Data for this exercise:
*****
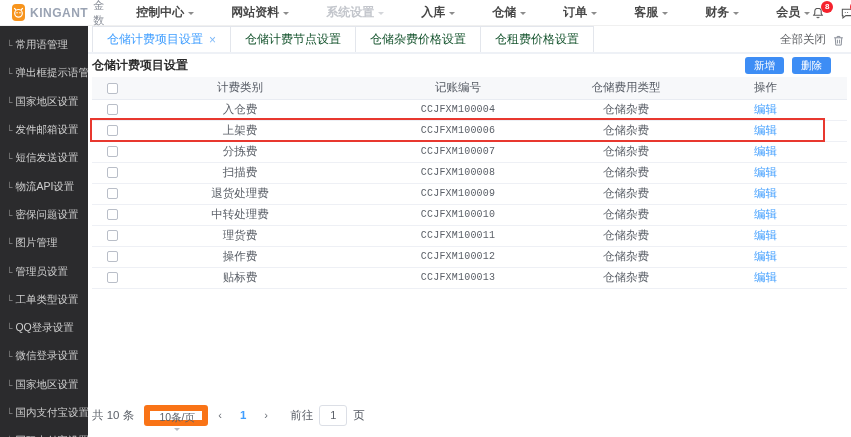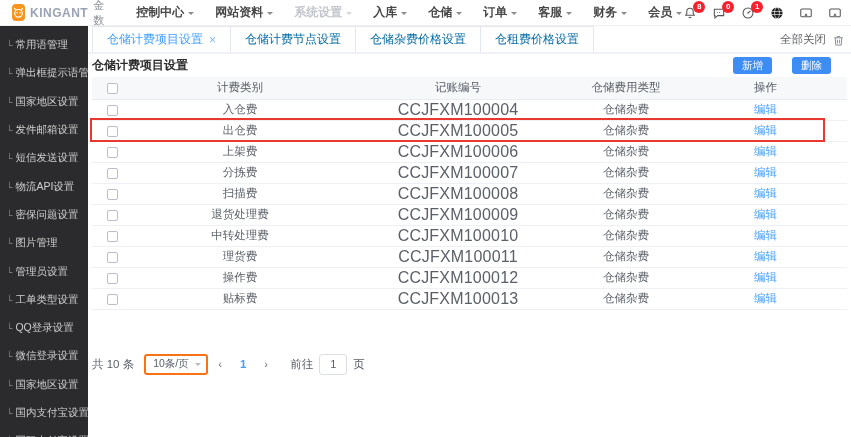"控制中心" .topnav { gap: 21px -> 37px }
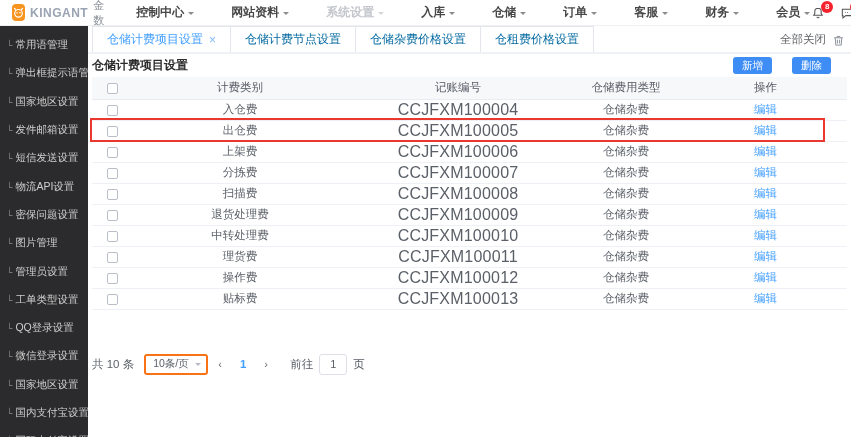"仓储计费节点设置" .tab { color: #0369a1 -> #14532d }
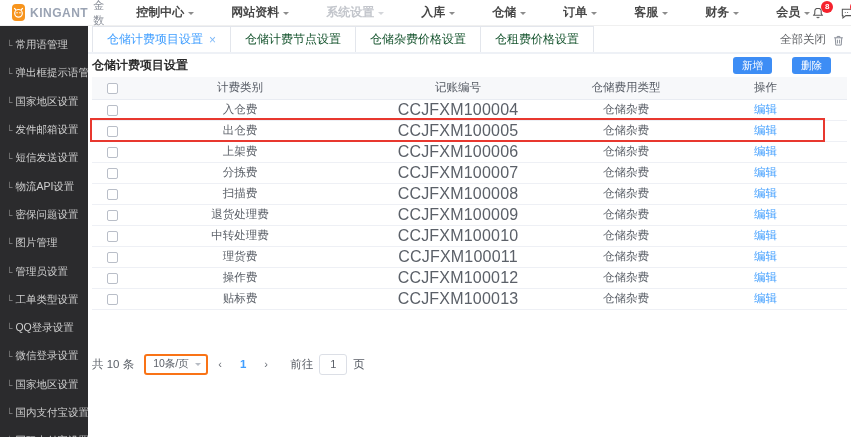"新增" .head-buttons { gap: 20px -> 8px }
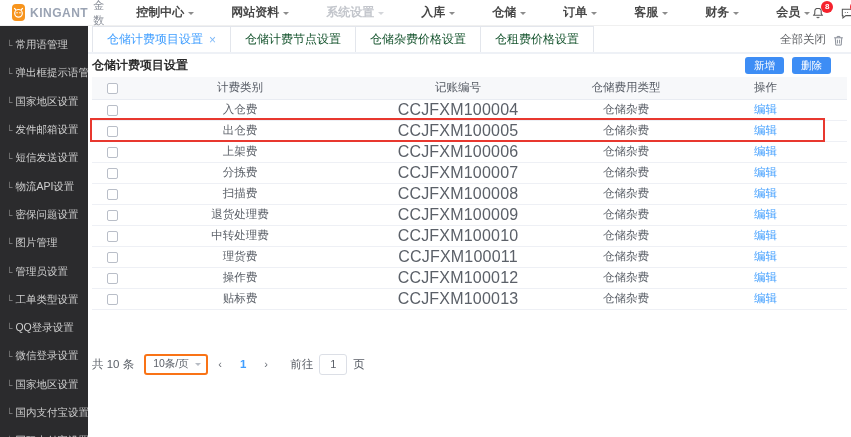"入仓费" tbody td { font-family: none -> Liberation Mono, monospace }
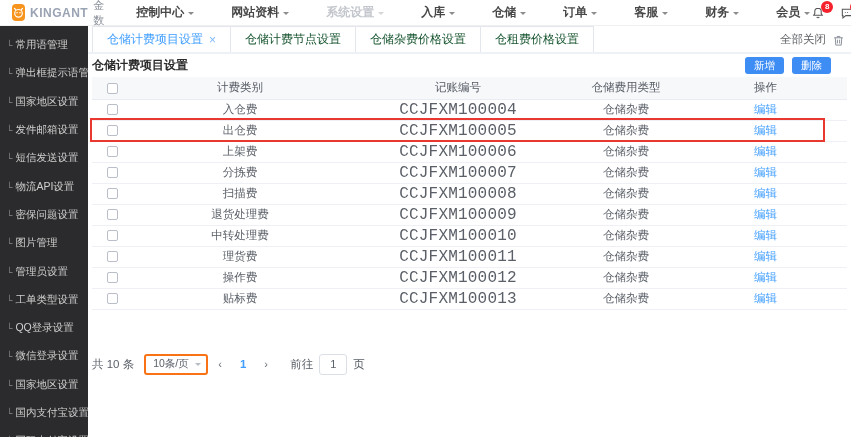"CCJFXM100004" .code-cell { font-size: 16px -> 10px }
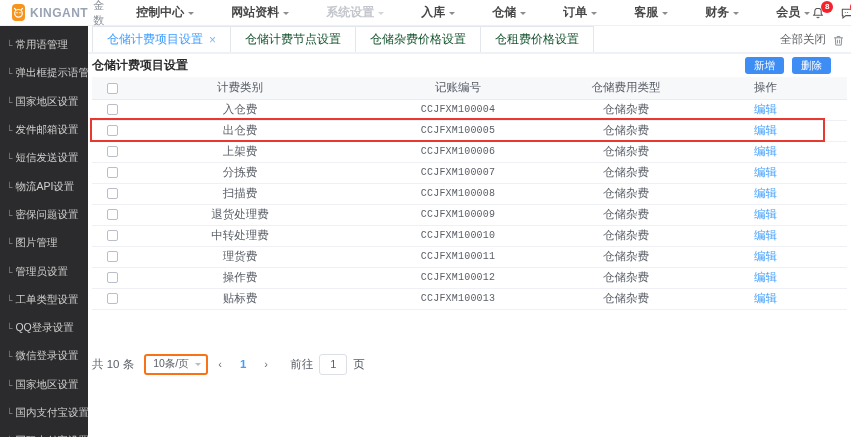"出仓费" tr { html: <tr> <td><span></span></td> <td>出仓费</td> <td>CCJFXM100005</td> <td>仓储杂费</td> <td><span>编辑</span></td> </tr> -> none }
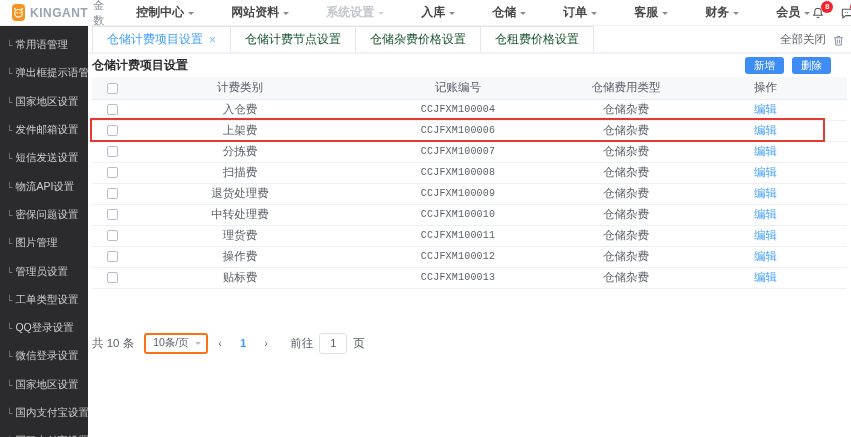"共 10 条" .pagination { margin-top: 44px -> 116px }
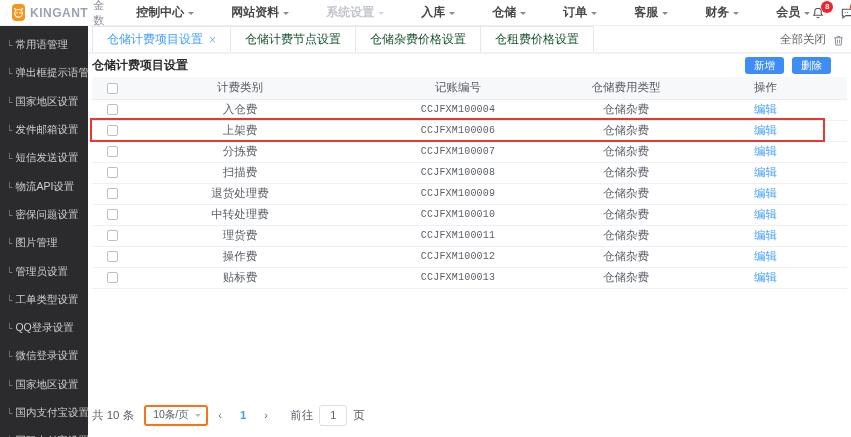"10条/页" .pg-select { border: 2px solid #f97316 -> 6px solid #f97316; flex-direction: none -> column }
*****
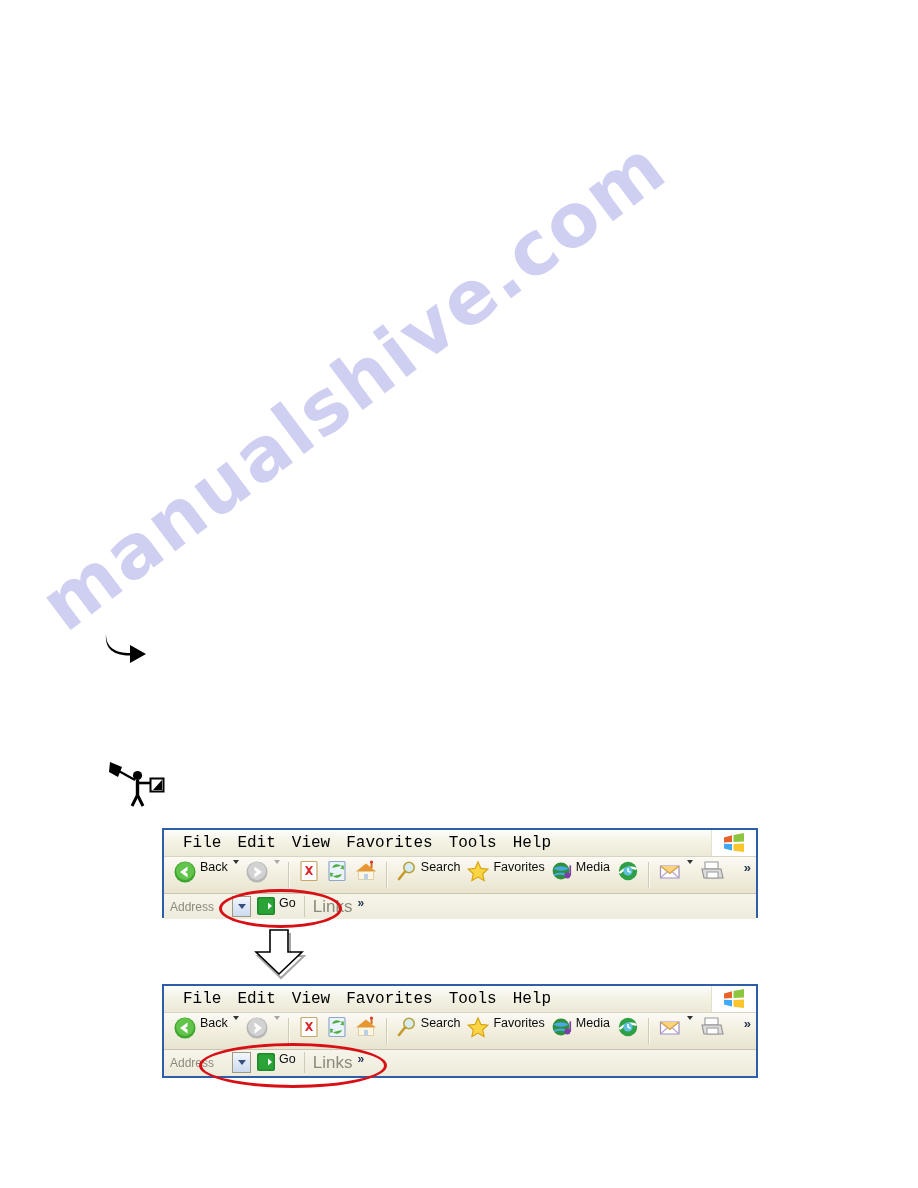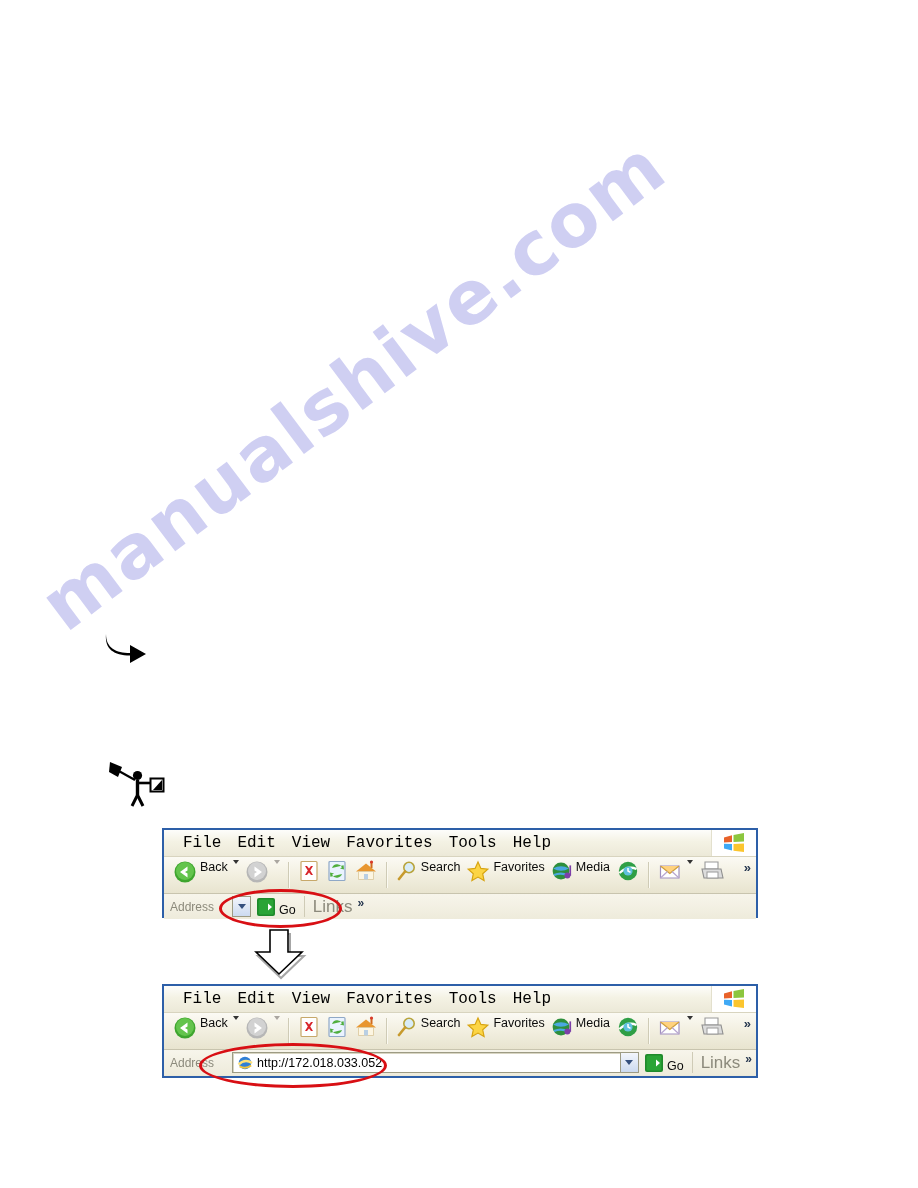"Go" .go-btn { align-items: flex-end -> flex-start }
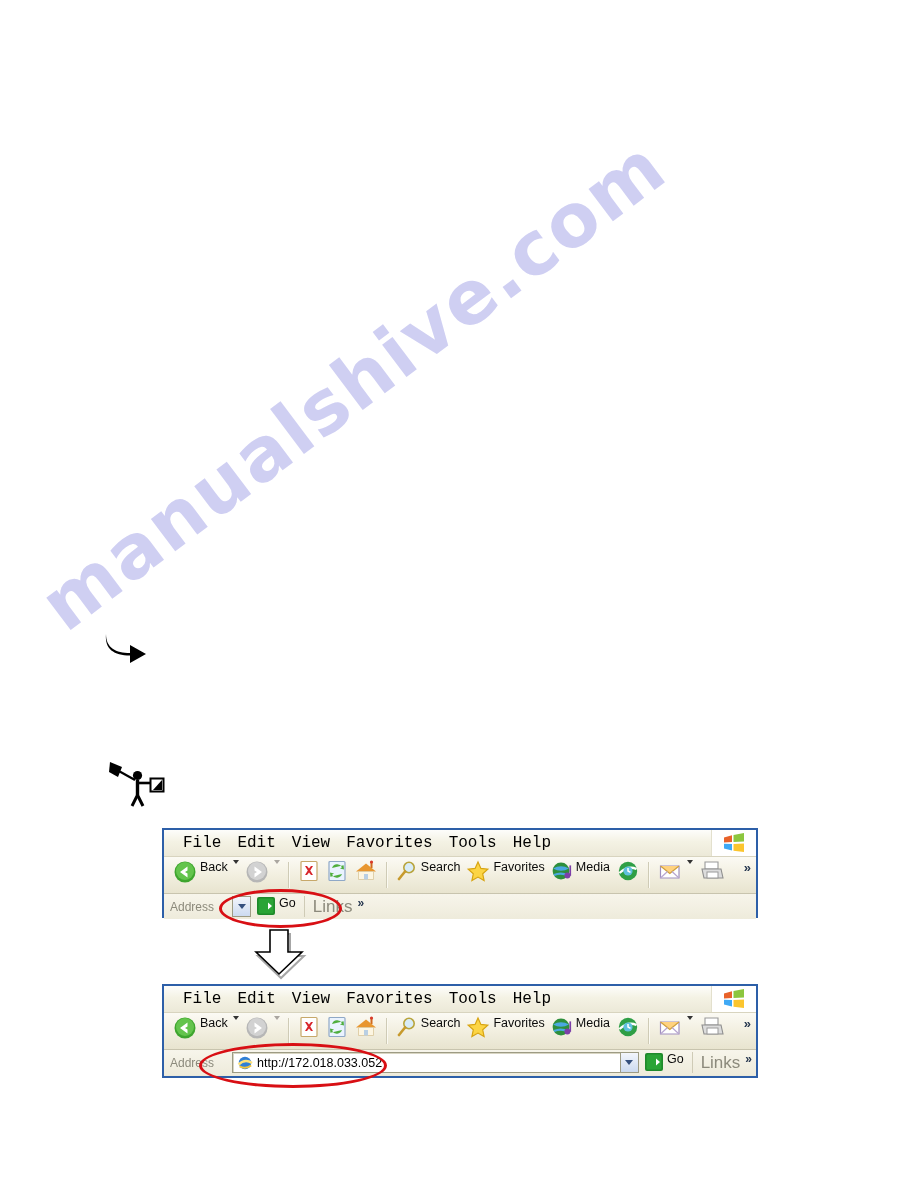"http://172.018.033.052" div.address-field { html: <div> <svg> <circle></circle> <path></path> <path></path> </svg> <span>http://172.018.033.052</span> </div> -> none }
*****
Problem to solve:
When you reach the line containing "gap: 21px ->" in the entries above, begin restating word for word, and stop once the line containing "font-size: 16px ->" has been given. Omit the pictures.

Answer section:
"控制中心" .topnav { gap: 21px -> 37px }
"仓储计费节点设置" .tab { color: #0369a1 -> #14532d }
"新增" .head-buttons { gap: 20px -> 8px }
"入仓费" tbody td { font-family: none -> Liberation Mono, monospace }
"CCJFXM100004" .code-cell { font-size: 16px -> 10px }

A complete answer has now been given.